Inleiding
Deze paragraaf beschrijft op hoofdlijnen het grondbeleid, de financiële positie en het weerstandsvermogen van het grondbedrijf. Tegelijkertijd hebben we ook het Najaarsbericht 2022 grondbedrijf opgesteld. Het Najaarsbericht gaat een slag dieper dan deze paragraaf en geeft inzicht op een lager detailniveau.
De oorlog tussen Rusland en Oekraïne heeft grote financiële gevolgen voor onze economie. Dit kan ook zijn weerslag krijgen op het grondbedrijf. Het is heel lastig om in de glazen bol te kijken wat de effecten zullen zijn. Door de hoge inflatie hebben we in de geactualiseerde grondexploitatieberekeningen rekening gehouden met een kostenstijging van 10% in 2022. En ook hebben we de risico-analyse weer geüpdatet. Echter de oorlog in Oekraïne gaat verder dan het gebruikelijke vat aan onzekerheden.
1. Grondbeleid
1.1 Economische ontwikkelingen
Economische situatie algemeen
Volgens berekening van het CBS is het bruto binnenlands product (bbp) in het eerste kwartaal van 2022 met 0,4 procent gegroeid ten opzichte van het vierde kwartaal van 2021. De groei is vooral toe te schrijven aan de toegenomen consumptie door huishoudens. In het tweede kwartaal van 2022 steeg het bruto binnenlands product (bbp) met 2,6 procent ten opzichte van het eerste kwartaal. Het handelssaldo en de investeringen droegen het meest bij aan de economische groei. Ook de consumptie door huishoudens had een positieve bijdrage. In het begin van het eerste kwartaal van 2022 hadden bijvoorbeeld de horeca, de niet-essentiële winkels en contactberoepen nog te kampen met een lockdown. Verder is het consumenten vertrouwen in juni gedaald naar het laagste niveau ooit. In april 2022 is de stemming onder ondernemers in de industrie verbeterd. Het vertrouwen ging van 8,7 in maart naar 10,8 in april. Vooral het oordeel over de verwachte bedrijvigheid was positiever. Het aantal werklozen kwam in juni 2022 uit op 339 duizend. Dat is 3,4 procent van de beroepsbevolking.
Vastgoedmarkt
Aan het eind van het tweede kwartaal 2022 stonden er ruim 25.300 woningen te koop, 42% meer dan in het tweede kwartaal 2021. Het flink toegenomen aanbod en de minder hard doorstijgende verkoopprijs zorgen voor wat meer ruimte in de markt. De gemiddelde verkoopprijs van een bestaande woning steeg in het tweede kwartaal van 2022 naar 448.000 euro. Dit is een stijging met 3,5% ten opzichte van het eerste kwartaal 2022. Op jaarbasis is de gemiddelde prijsstijging met 10,6% nog altijd stevig, maar duidelijk minder dan de afgelopen kwartalen toen de prijs met zo’n 20% op jaarbasis steeg. (NVM, 2022)
1.2 Beleid
Grondbeleid
Oss voert dynamisch grondbeleid en past per ruimtelijke ontwikkeling maatwerk toe om te bepalen welke rol de gemeente speelt. Hierbij geeft Oss wel de voorkeur aan een actieve koers, want op deze manier kan er regie gehouden worden op de versnellingsopgave. Hierdoor zorgt Oss er voor dat de woningbehoefte de komende jaren wordt gerealiseerd en het aantal gerealiseerde woningen per jaar omhoog gaat.
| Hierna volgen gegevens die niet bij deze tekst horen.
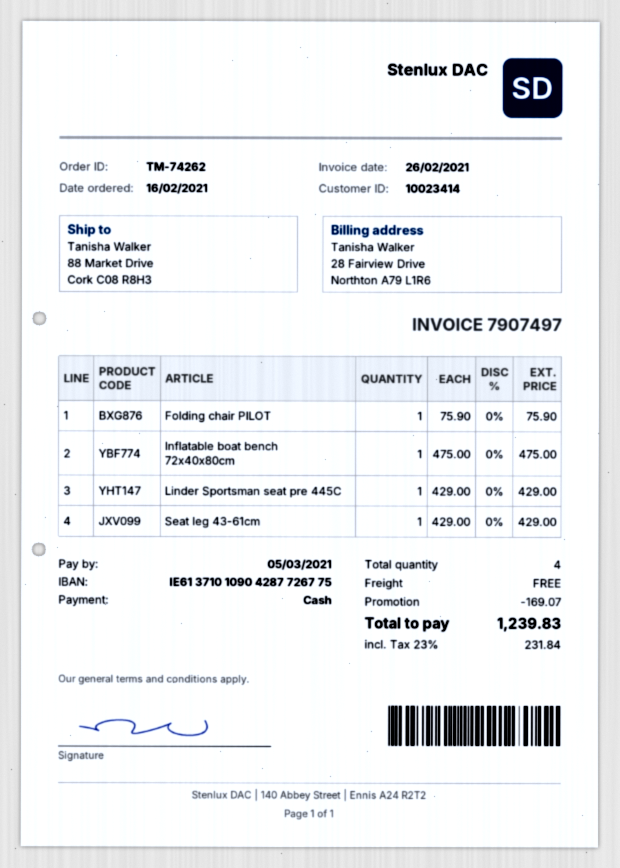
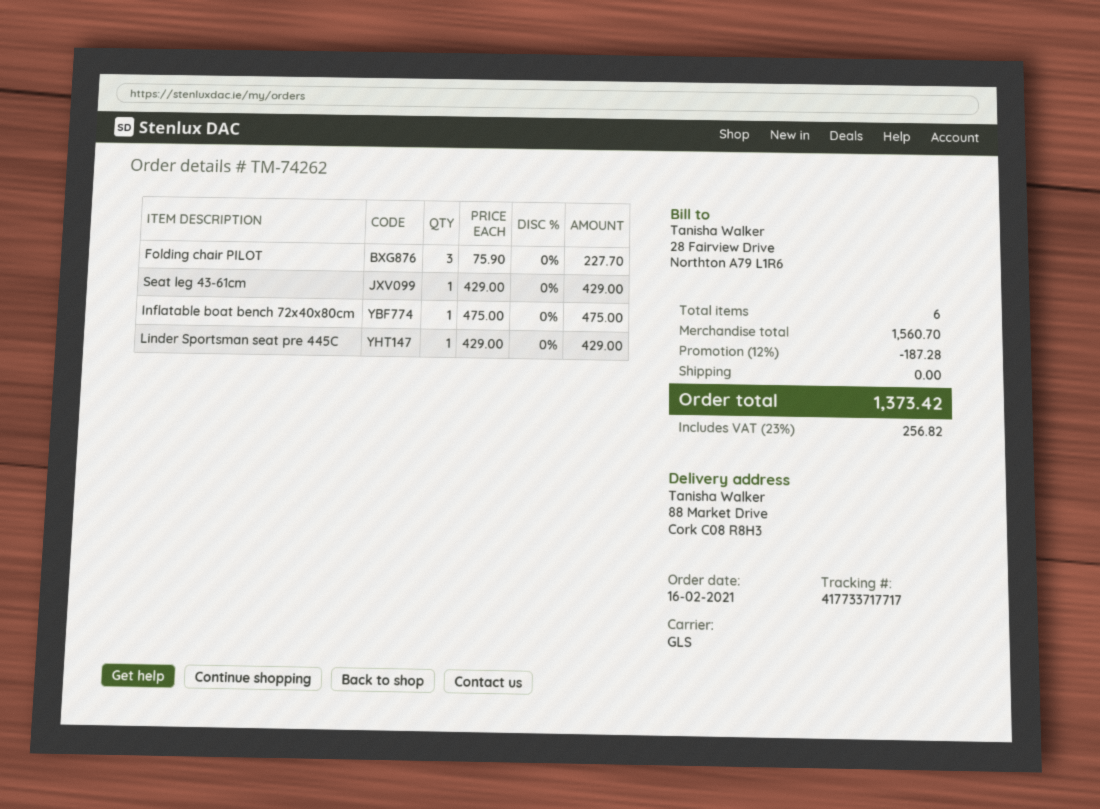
Folding chair PILOT: 1 x 75.90 = 75.90 -> 3 x 75.90 = 227.70
total quantity: 4 -> 6
discount: 169.07 -> 187.28
tax: 23% = 231.84 -> 23% = 256.82
total: 1239.83 -> 1373.42

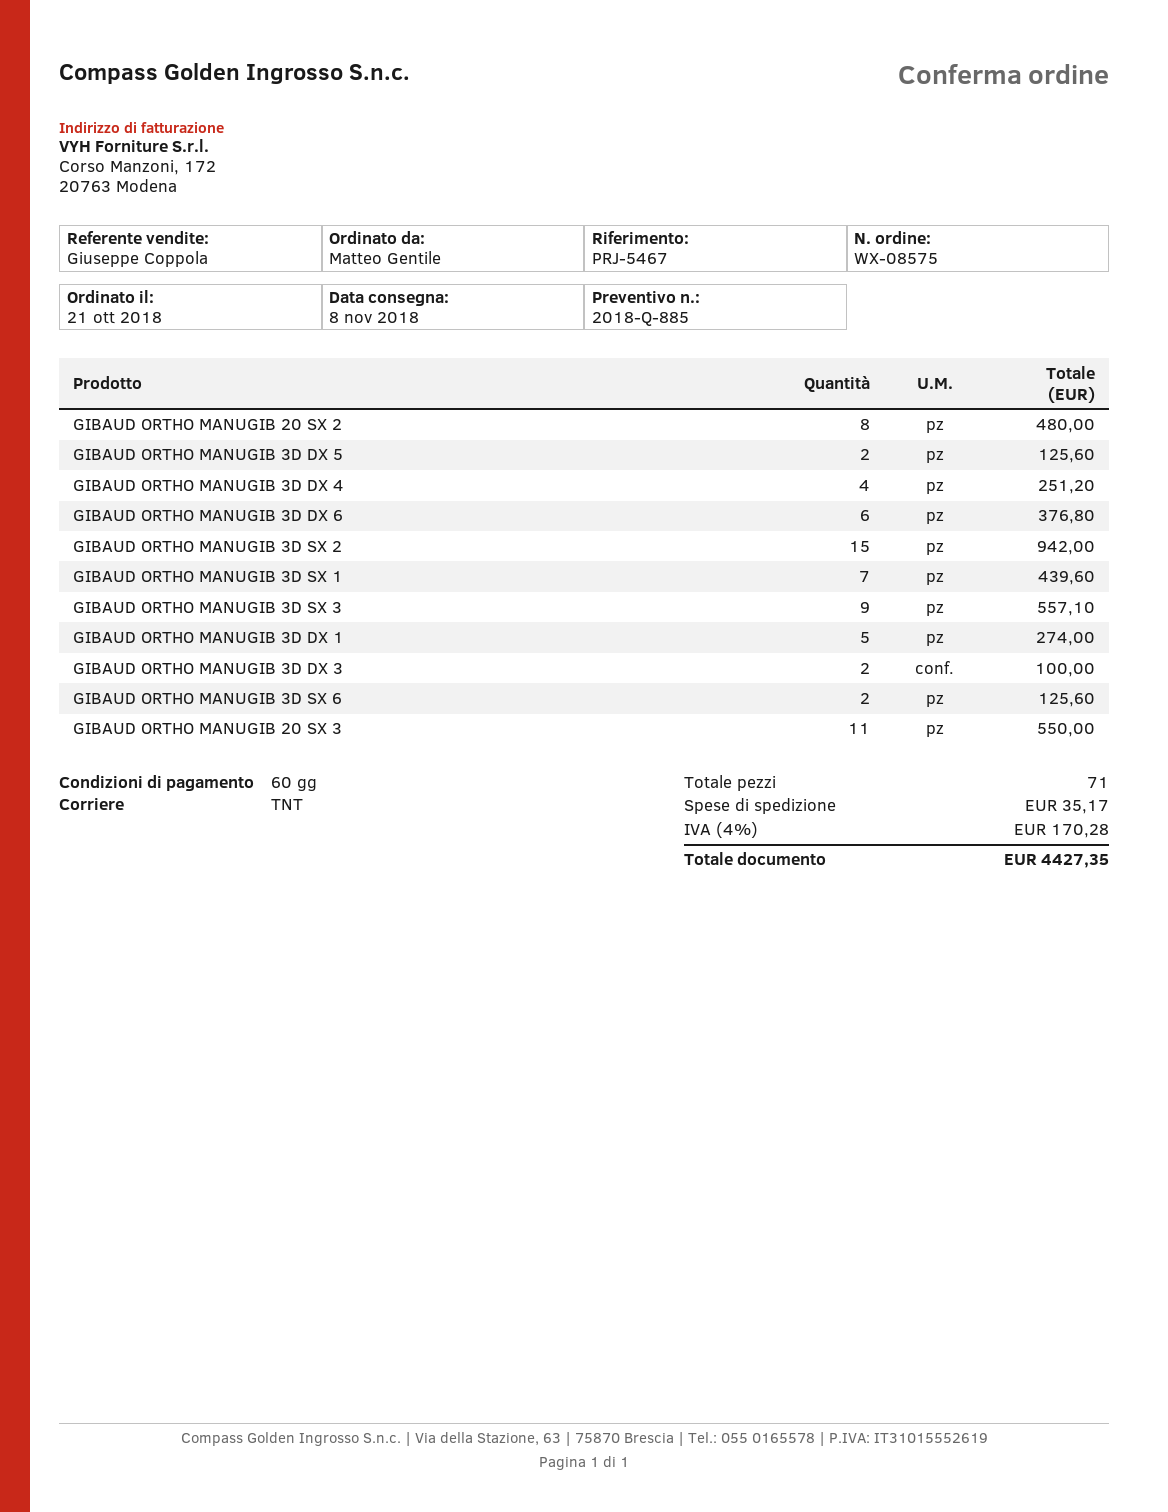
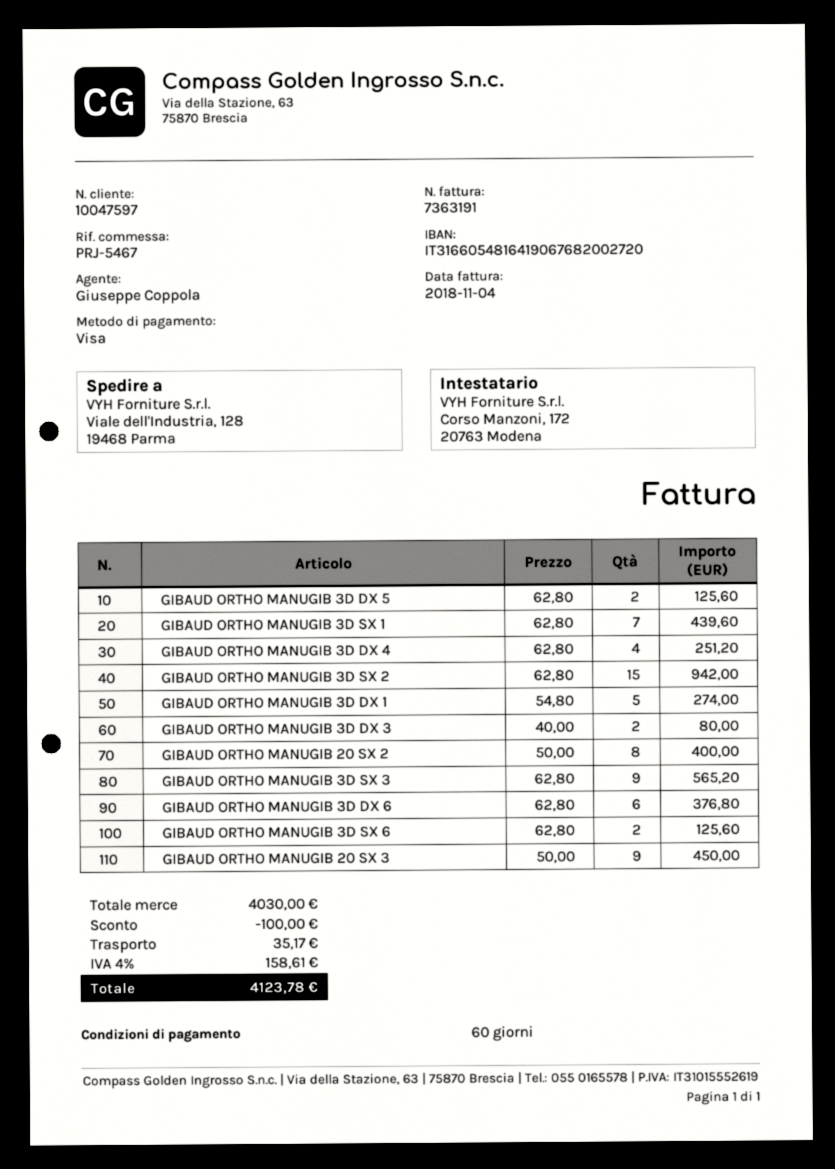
GIBAUD ORTHO MANUGIB 20 SX 2: 8 for 480.00 -> 8 for 400.00
GIBAUD ORTHO MANUGIB 3D SX 3: 9 for 557.10 -> 9 for 565.20
GIBAUD ORTHO MANUGIB 3D DX 3: 2 for 100.00 -> 2 for 80.00
GIBAUD ORTHO MANUGIB 20 SX 3: 11 for 550.00 -> 9 for 450.00
discount: none -> 100.00
tax: 4% = 170.28 -> 4% = 158.61
total: 4427.35 -> 4123.78

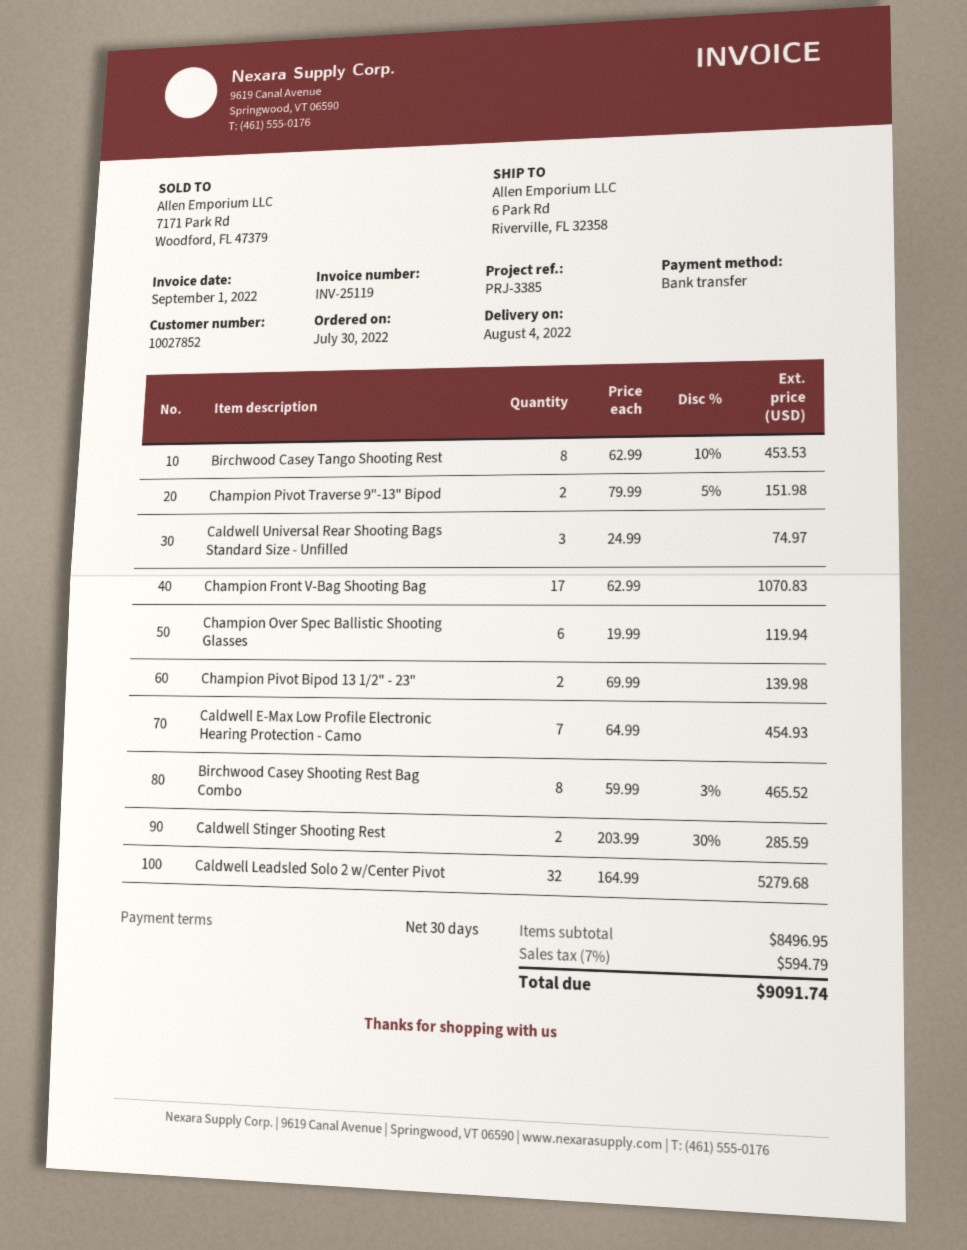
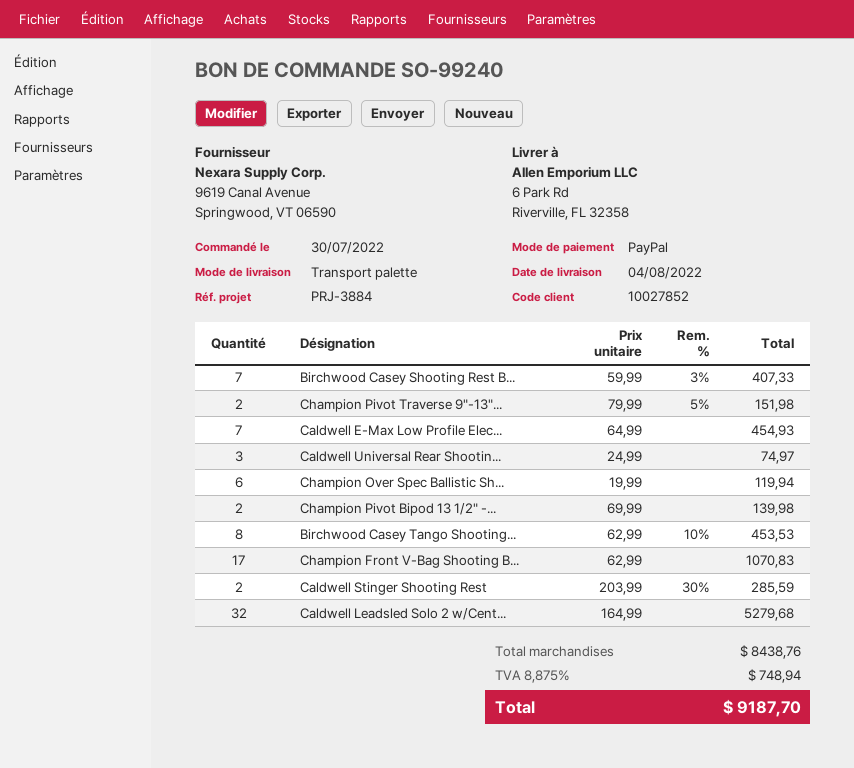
reference: PRJ-3385 -> PRJ-3884
payment method: bank transfer -> PayPal
Birchwood Casey Shooting Rest Bag Combo: 8 x 59.99 - 3% = 465.52 -> 7 x 59.99 - 3% = 407.33
subtotal: 8496.95 -> 8438.76
tax: 7% = 594.79 -> 8.875% = 748.94
total: 9091.74 -> 9187.70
Wij zijn continu bezig met zoeken naar mogelijkheden om de financiële positie van het grondbedrijf te verbeteren. Dit is een doorlopend proces. Om de verkoop van de kavels voor woningen en bedrijven te optimaliseren, lopen de volgende initiatieven.
- Wonen in Oss : Oss kent al enkele jaren een brede samenwerking voor de Osse woningmarkt. Onder de noemer Wonen in Oss werken verschillende partijen samen om de belangen en toekomst van de Osse woningmarkt in kaart te brengen. Het gezamenlijke doel is het versterken van de kracht van het Osse wonen.
- Zelfbouwcoach : Bij de gemeente hebben we iemand beschikbaar om potentiële kopers te helpen bij het kopen van grond voor zelfbouw.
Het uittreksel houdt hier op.